Wow -- I am so impressed today! My community group (twelve people I see at least once during the week to "do life together," including sharing about our lives, studying the Bible, and praying) came over today to work on my house to get it ready to sell. I had been putting it off since it was so overwhelming to me. I had never really painted before, and I had not even considered the extreme yardwork exhibited today. I had planned for a day of mostly painting with a little bit of shrubbery-trimming, but what I got was far more than that. I am so thankful to my group and grateful for their wide-ranging skills.
  • We painted the inside of the house including the garage (which had not been prepped and was rather scary). It looks beautiful!
  • Replaced outlet covers, furniture, and blinds after painting
  • Replaced sprinkler heads
  • Adjusted and cleaned drip heads (term?)
  • Thatched the grass
  • Edged semicircles around the sprinkler heads to allow for proper watering
  • Re-mounted birdfeeder
  • Installed missing smoke detector
  • Radically cut back the mesquite tree
  • Moved the compost bins and killed the underlying cockroaches
  • Cleaned all windows and screens inside and out
  • Cleaned the entryway to the house
  • Trimmed at least twelve bushes, including the two rosemary ones I was unable to do
  • Vacuumed/blew away yard waste
I am so thrilled that everyone came from my community group (except two people who were out of town) and even some of their kids came and helped.

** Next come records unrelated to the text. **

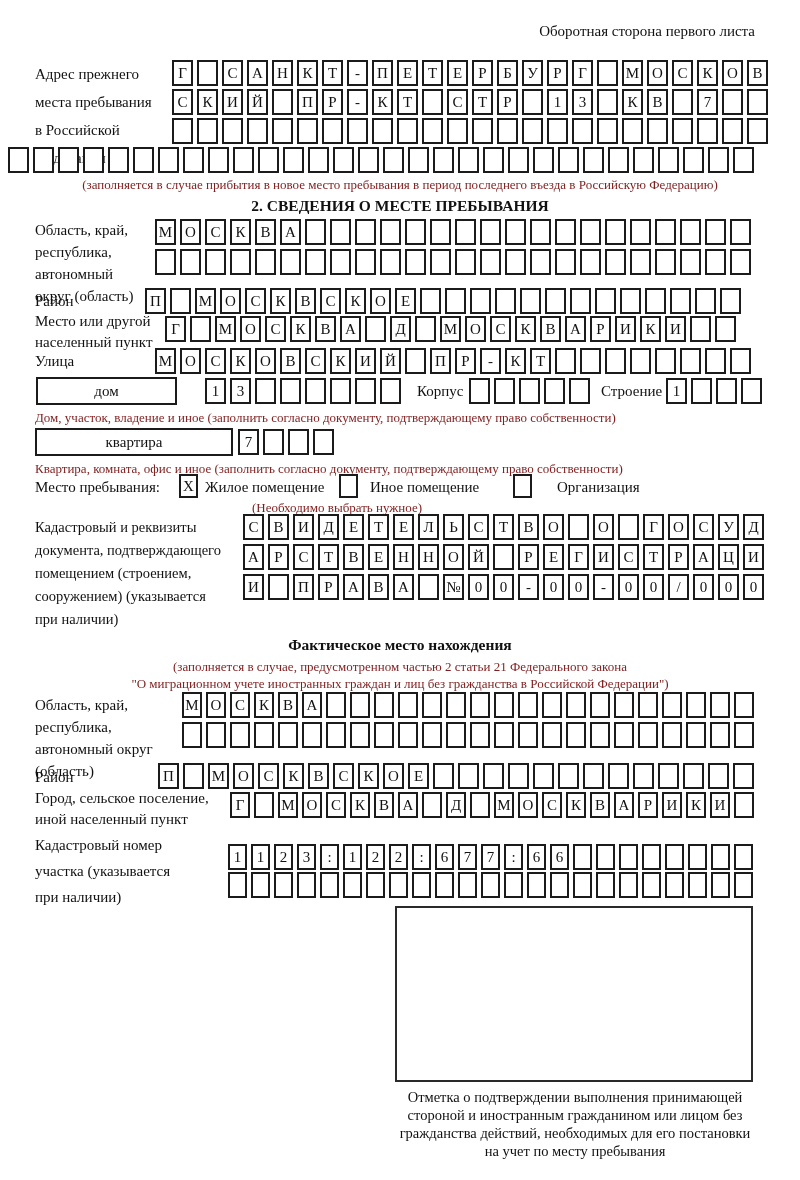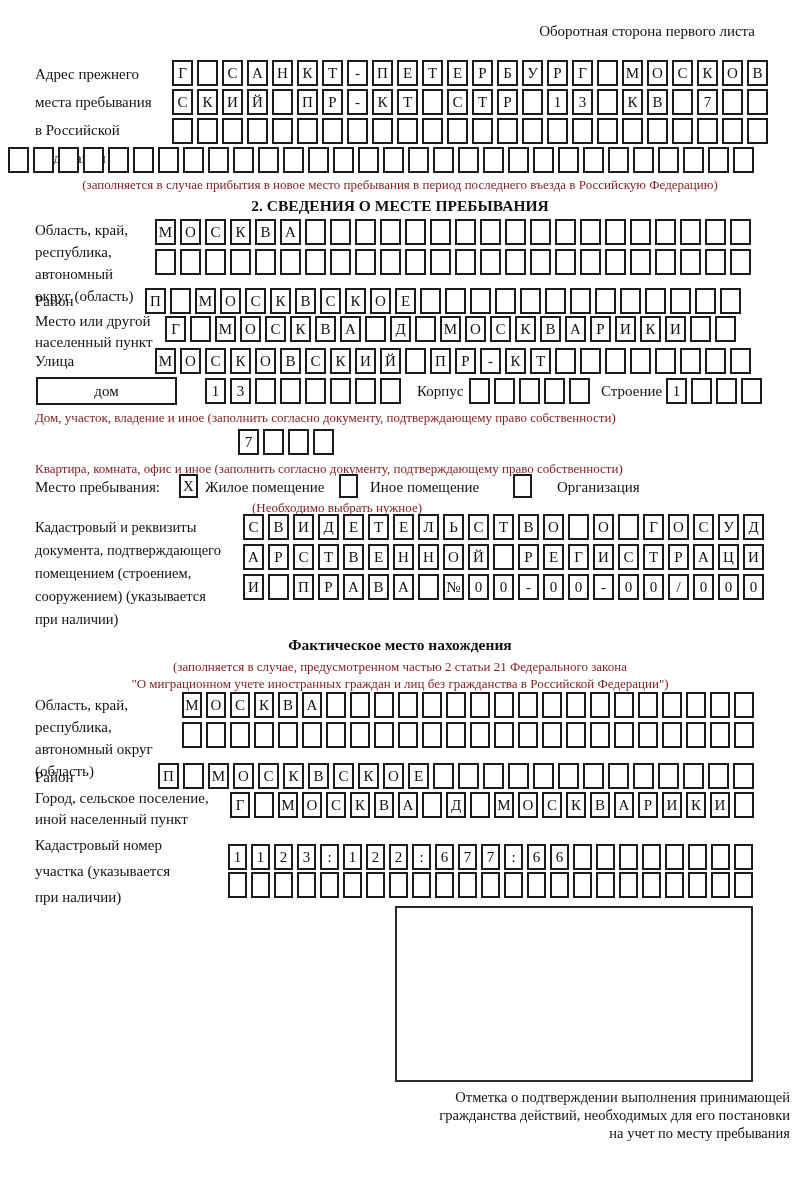--- a/index.html
+++ b/index.html
@@ -329,6 +329,7 @@
     </div>
   <div class="abs note" style="left:35px;top:410px;">Дом, участок, владение и иное (заполнить согласно документу, подтверждающему право собственности)</div>
 
+  <div class="abs labelbox" style="left:35px;top:428px;width:198px;">квартира</div>
   <div class="abs cells" style="left:238px;top:429px;">
       <span class="cell">7</span>
       <span class="cell"></span>

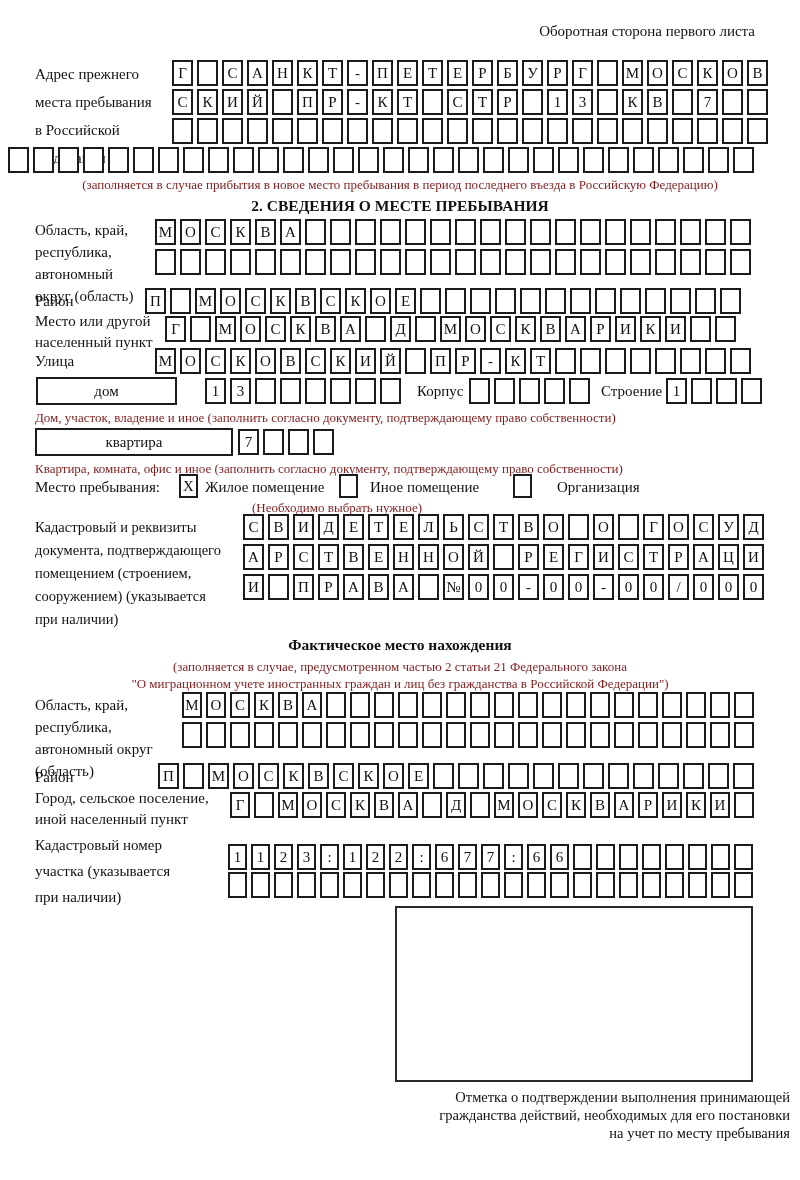--- a/index.html
+++ b/index.html
@@ -27,7 +27,7 @@
     display:flex;align-items:center;justify-content:center;font-size:15px;background:#fff;
   }
   .bigbox{box-sizing:border-box;border:2px solid #2a2a2a;background:#fff;}
-  .caption{font-size:14.5px;line-height:18px;text-align:right;}
+  .caption{font-size:14.5px;line-height:18px;text-align:center;}
 </style>
 </head>
 <body>

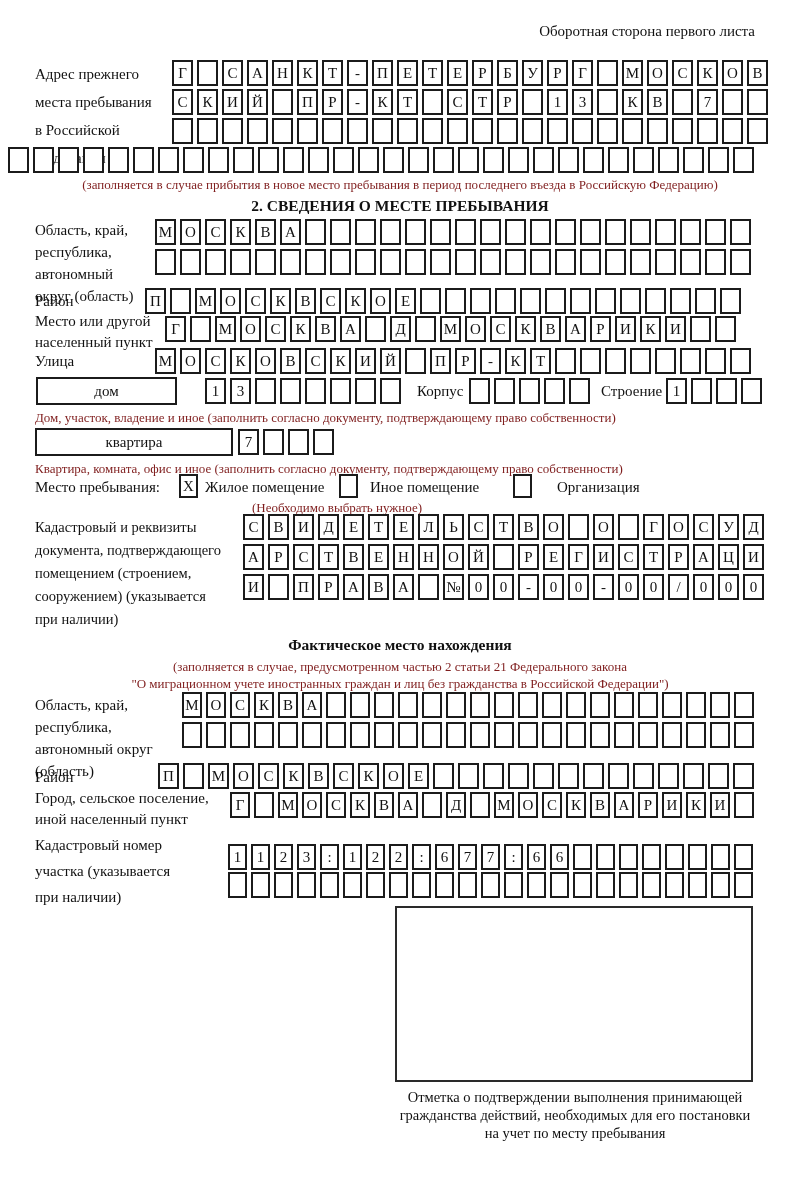--- a/index.html
+++ b/index.html
@@ -609,6 +609,7 @@
   <div class="abs bigbox" style="left:395px;top:906px;width:358px;height:176px;"></div>
   <div class="abs caption" style="left:360px;top:1088px;width:430px;">
       <div class="lbl-line">Отметка о подтверждении выполнения принимающей</div>
+      <div class="lbl-line">стороной и иностранным гражданином или лицом без</div>
       <div class="lbl-line">гражданства действий, необходимых для его постановки</div>
       <div class="lbl-line">на учет по месту пребывания</div>
     </div>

It was also a beautiful experience, not just because it was on my house but because it was lots of people working together to accomplish a goal. Some of us talked about how in the past people gathered for barn-raisings and other farm activities that needed to happen together. Not only did we benefit by the company but we also each had different skills and tools. I'm not suggesting that we spend eight hours at our neighbors' houses every weekend, but on a modified scale it makes sense to do more things together.

I am also really beginning to understand that this new phase of my life is necessarily one of community. I am not going to Argentina on my own, and everything surrounding this journey is part of others' lives as well. Last week Chrissy (in my community group) wrote to me about what today's activities meant: "I do not want you to rebel against that high calling of needing us, of needing me. I cannot go to Argentina, though I might desire to. I desire that I could somehow be a part of the going. I do not want to be robbed of the gift of being a part of your going-- of our going. I get to come and be a part of it on Saturday. I hope that you can see this "need" of yours as more a high calling than a burden or an anxiety or something to apologize for. That way it can be beautiful for you, and me, and all of us who get to be a part of this grand thing that He is doing."

The high calling of needing others -- something to ponder.